Un bâtiment frugal, pour tous les postes de consommation
Des équipements performants et faciles à entretenir :

  • la ventilation mécanique est de type double flux avec récupérateur de chaleur sur l’air extrait à haut rendement (> 80 % dans les conditions hiver) ;
  • la production de froid, assurée par un groupe froid réversible air/eau à récupération de chaleur, permet d’utiliser en direct les rejets produits lors de la production de froid, et donc d’améliorer le rendement du système ;
  • l’éclairage artificiel est à haut rendement (luminaires, lampes LED ou tubes fluorescents). Les appareillages s’inscriront dans le cadre du programme européen GreenLight ;
  • faible dégagement de chaleur ;
  • étant donnés les faibles besoins en eau, l’eau chaude sanitaire sera produite par des ballons disposés au plus près des points de puisage.
    Le comptage des consommations énergétiques sera permanent et différencié pour chacun des espaces, permettant à l’organisme de régie municipale de détecter toute dérive de consommation et de les optimiser.

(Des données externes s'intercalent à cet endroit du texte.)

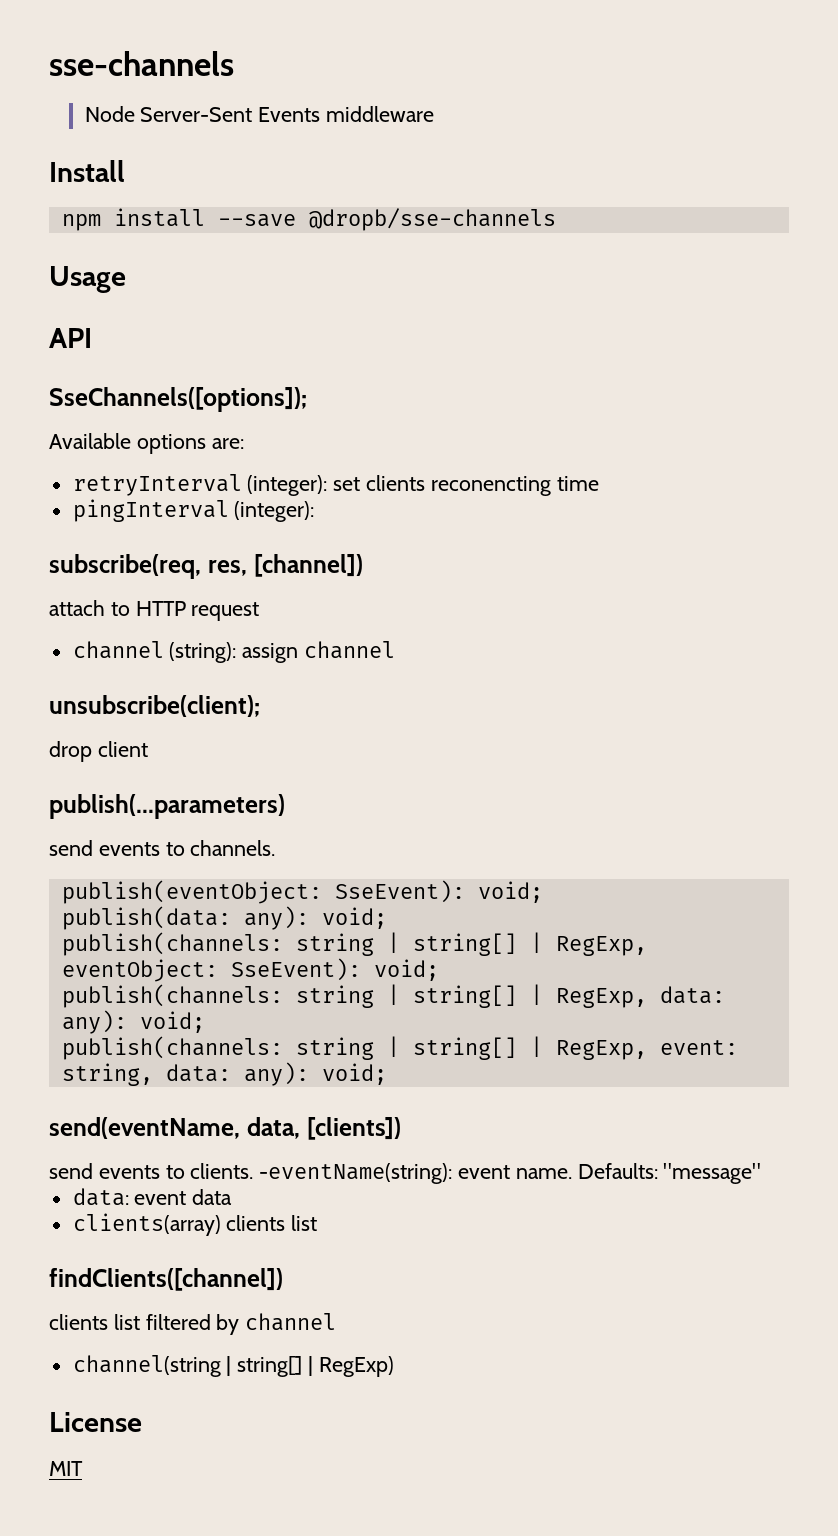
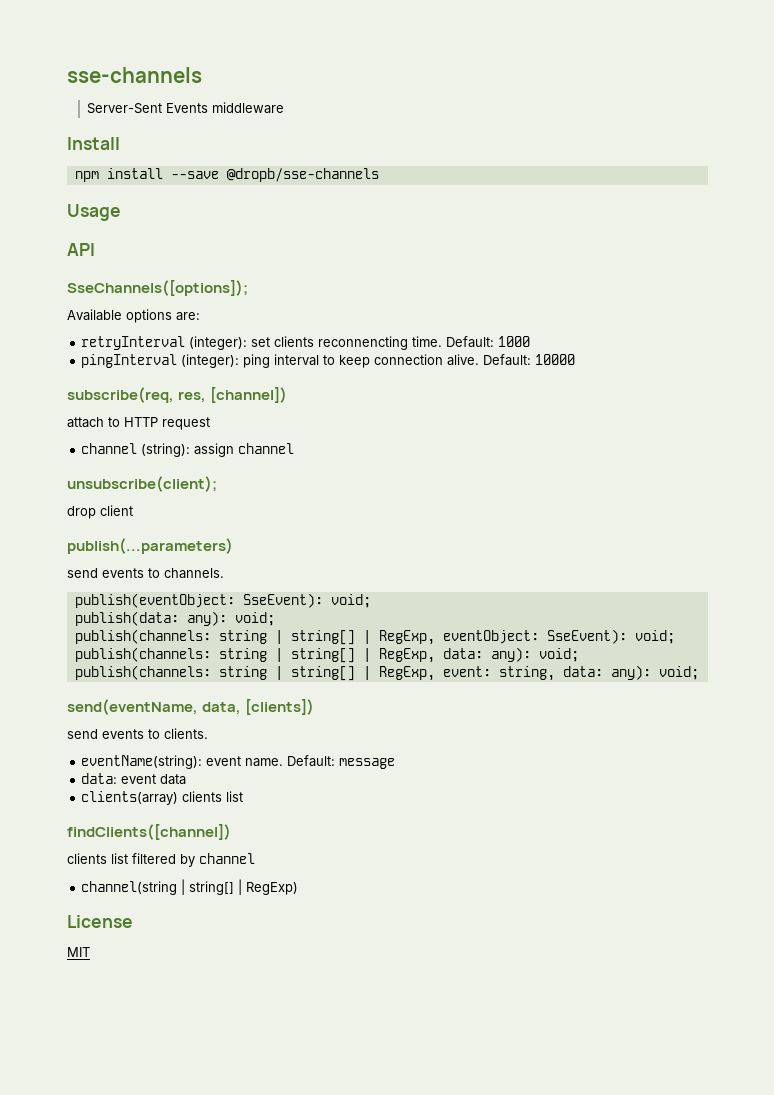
[84,106,135,122] Node -> (202, 75) none
[430,476,599,496] [72,499,315,522] reconencting time // pingInterval (integer): -> [318,336,531,350] [81,354,576,368] reconnencting time. Default: 1000 // pingInterval (integer): ping interval to keep connection alive. Default: 10000
[259,1163,453,1184] -eventName(string): -> [81,755,203,769] // eventName(string):
[577,1163,762,1184] Defaults: "message" -> [287,755,396,769] Default: message

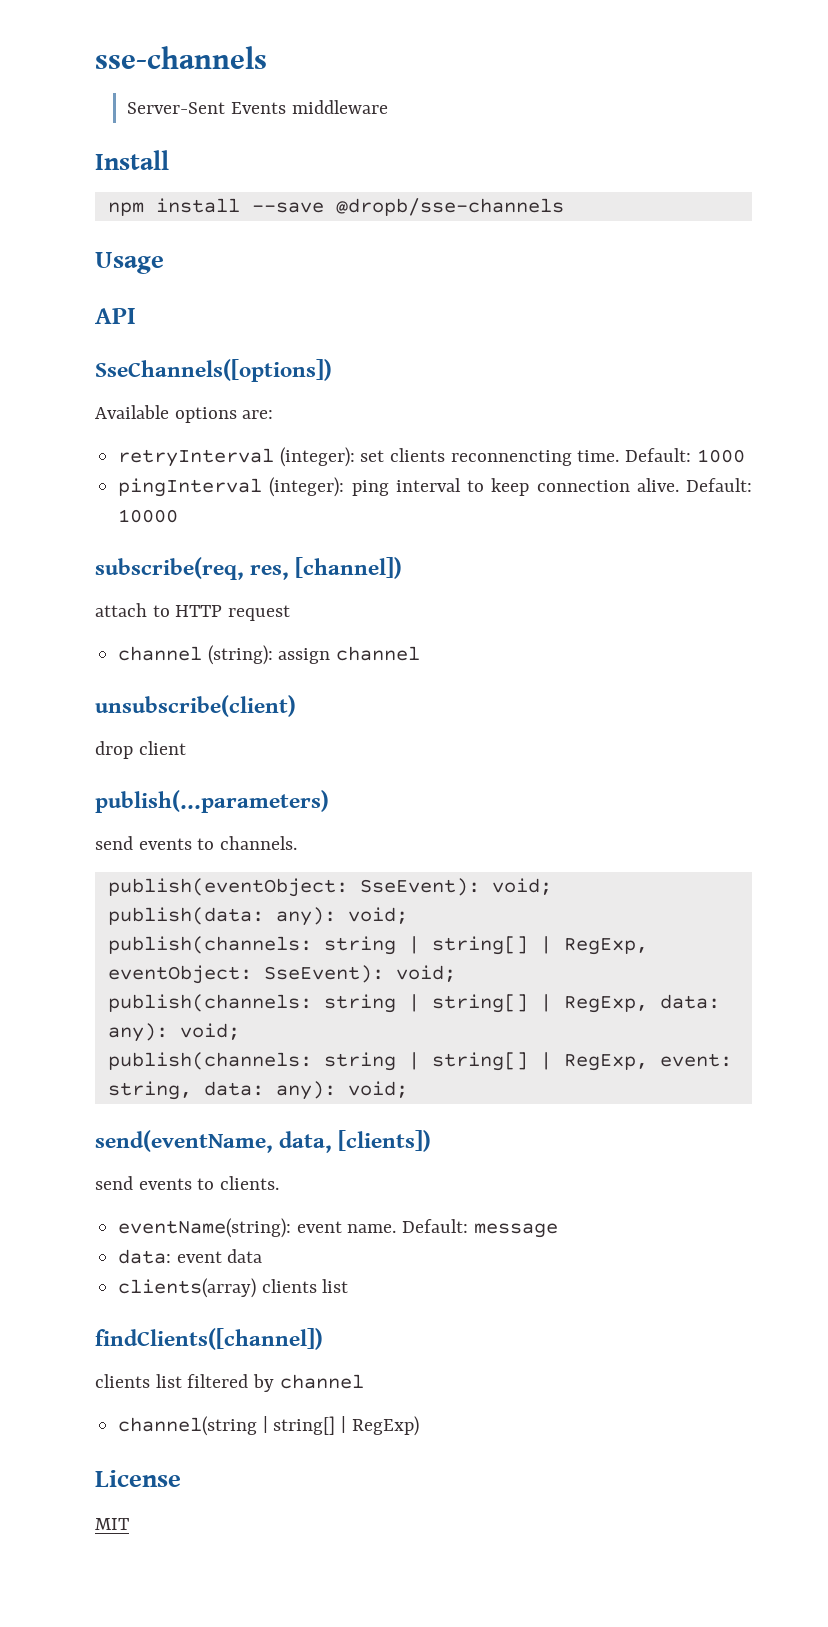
[67,280,248,296] SseChannels([options]); -> [95,359,332,382] SseChannels([options])
[67,476,217,492] unsubscribe(client); -> [95,695,296,717] unsubscribe(client)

Réguler finement le fonctionnement des équipements selon les besoins réels
Pour permettre aux systèmes de s’adapter aux besoins réels des espaces, les centrales de traitement d’air (CTA) sont prévues en nombre important (deux pour chaque salle de spectacles, une pour la salle de répétition, une pour l’espace d’accueil du public et expositions, une pour les locaux non accessibles au public, une pour la brasserie). Chaque CTA pourra ainsi être mise en fonctionnement lorsque les locaux seront réellement occupés. Les ventilateurs seront à débit variable ce qui permettra de moduler les débits de soufflage d’air en fonction du nombre d’occupants dans chaque espace.

Un bâtiment durable
Économie de la ressource en eau
L’eau potable consommée dans l’équipement sera réduite grâce à une double stratégie :

  • la mise en œuvre d’équipements sanitaires économes en eau (chasses d’eau double débit 3/6 L, limitateurs de débit et temporisation/détection de présence pour les lavabos…) ;
  • la récupération des eaux de pluie de toitures pour l’alimentation des chasses d’eau des sanitaires, l’arrosage et le nettoyage des espaces extérieurs.

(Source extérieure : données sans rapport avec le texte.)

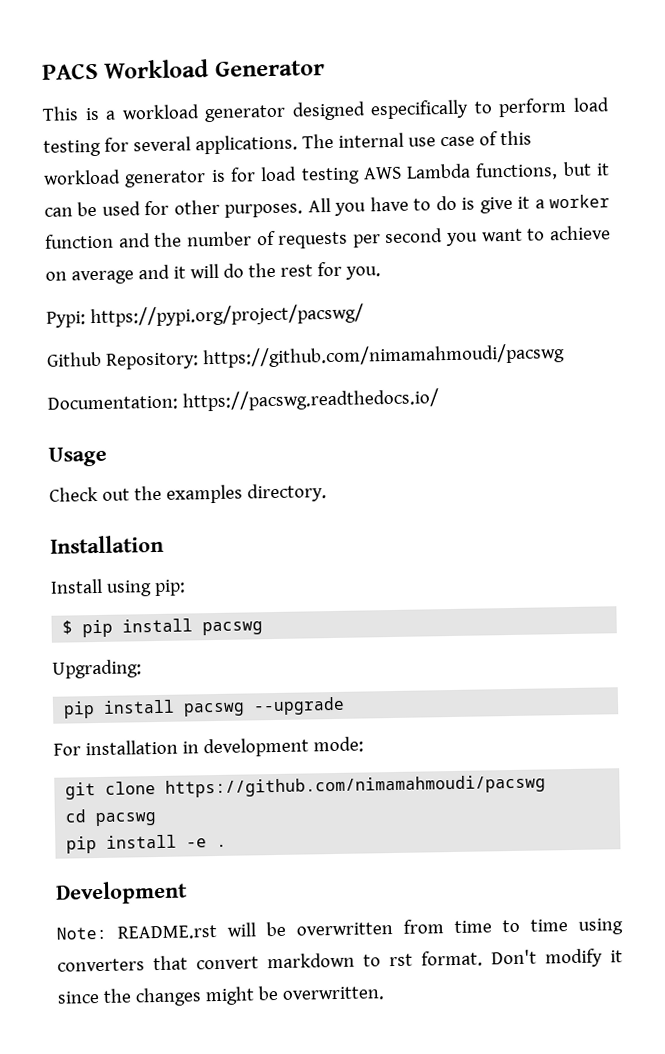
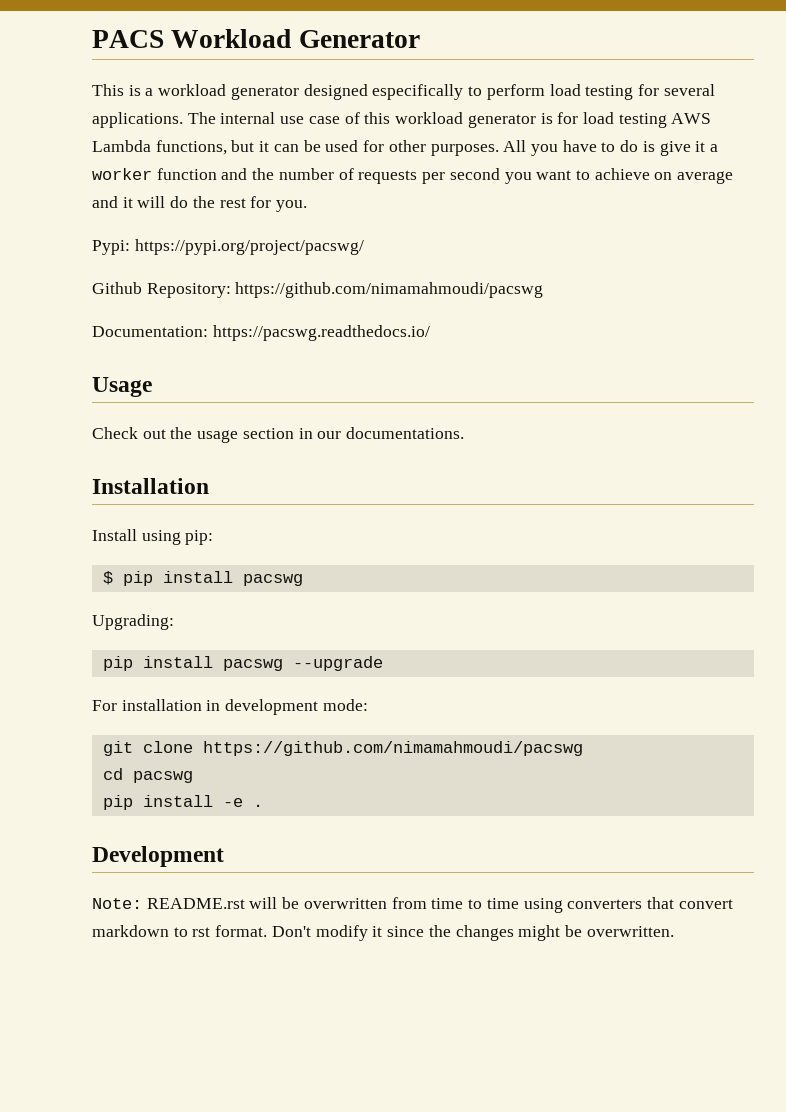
[165,483,327,504] examples directory. -> [197,427,465,443] usage section in our documentations.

Des matériaux robustes choisis en cohérence avec leurs sollicitations
Les choix en termes de matériaux ont été faits dans une double logique de robustesse et de faible entretien. C’est le cas des façades extérieures en béton, des menuiseries aluminium et des soubassements en pierre de Volvic scellée. Les revêtements intérieurs suivent la même logique avec des sols en pierre ou en parquets massif de chêne et des sols en béton surfacé dans les locaux de logistique. Les locaux à moindre sollicitation tels que les bureaux seront revêtus d’un sol souple linoléum, qui présente des avantages environnementaux.

Un bâtiment sain pour tous les occupants
Pour une bonne qualité de l’air intérieur, les débits de renouvellement d’air hygiéniques seront de 25 m3/h/personne dans tous les espaces. Les matériaux en contact avec l’air intérieur tels que la pierre, le plancher bois ou le linoléum seront à faibles émissions de composés à organiques volatils, aussi bien pour la matière que pour les vernis les recouvrant. La santé des personnes sera assurée en phase chantier selon la notice de chantier à faibles nuisances et jusqu’en phase d’exploitation en prenant soin d’utiliser des produits d’entretien à faibles teneurs en composés à organiques volatils. La performance environnementale globale est la démarche recherchée pour le projet de la Scène Nationale de Clermont-Ferrand.